ACTION ITEM:
Locate each line in the records containing "customer". Copy it.

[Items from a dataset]
"""

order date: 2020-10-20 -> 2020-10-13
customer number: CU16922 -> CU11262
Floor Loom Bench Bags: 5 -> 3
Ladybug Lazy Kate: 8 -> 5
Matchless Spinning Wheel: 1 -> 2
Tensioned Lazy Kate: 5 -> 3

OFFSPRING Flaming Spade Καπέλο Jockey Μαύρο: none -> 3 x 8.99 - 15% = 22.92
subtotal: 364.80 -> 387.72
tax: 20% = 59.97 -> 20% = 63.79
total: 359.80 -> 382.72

"""
"""

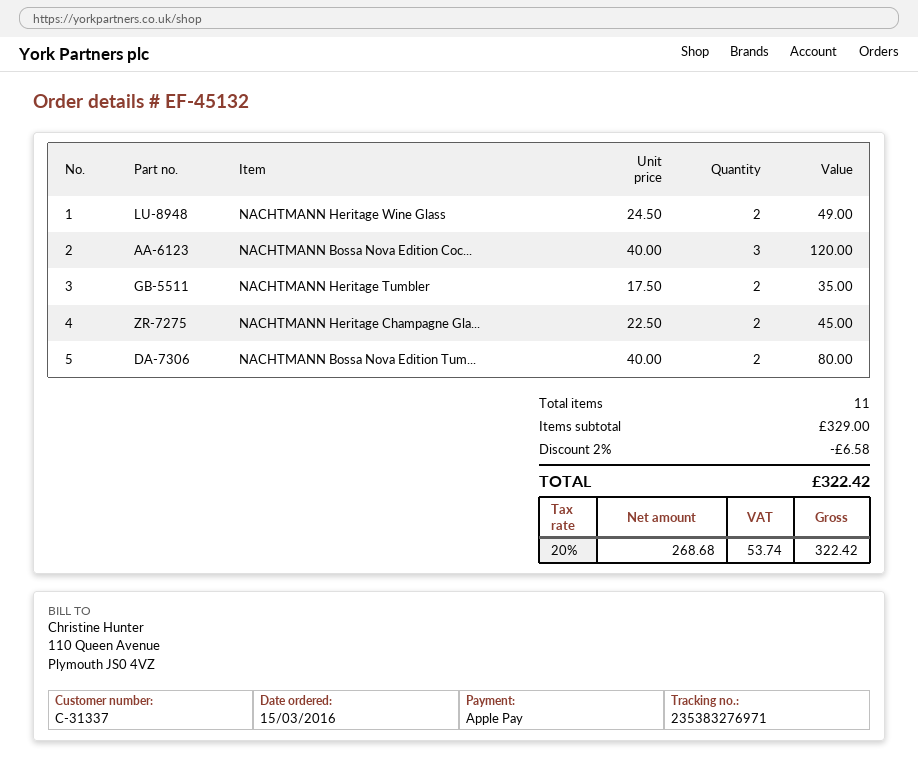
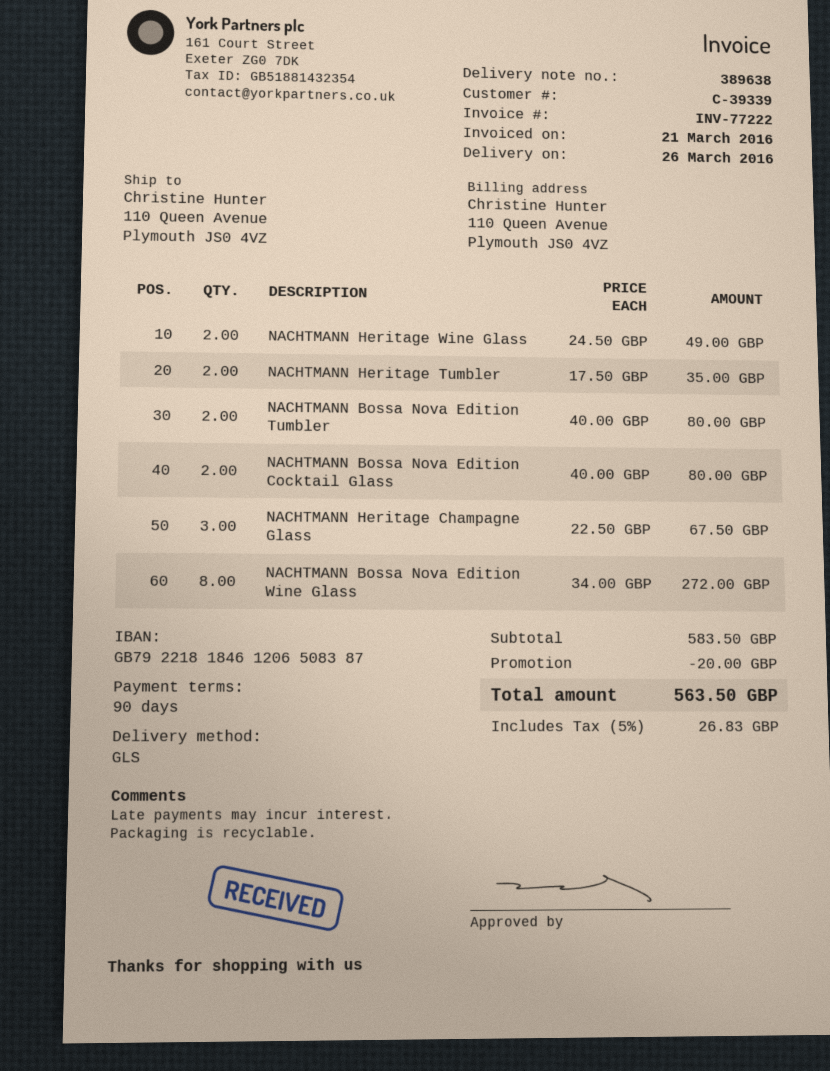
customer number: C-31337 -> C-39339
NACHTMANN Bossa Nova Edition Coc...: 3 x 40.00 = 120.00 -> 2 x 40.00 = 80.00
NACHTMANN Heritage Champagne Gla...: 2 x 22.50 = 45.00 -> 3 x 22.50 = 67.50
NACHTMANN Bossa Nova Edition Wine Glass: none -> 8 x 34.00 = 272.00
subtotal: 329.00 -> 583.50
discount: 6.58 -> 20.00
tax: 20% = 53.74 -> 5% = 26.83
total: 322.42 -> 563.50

"""

RESULT BELOW:
customer number: CU16922 -> CU11262
customer number: C-31337 -> C-39339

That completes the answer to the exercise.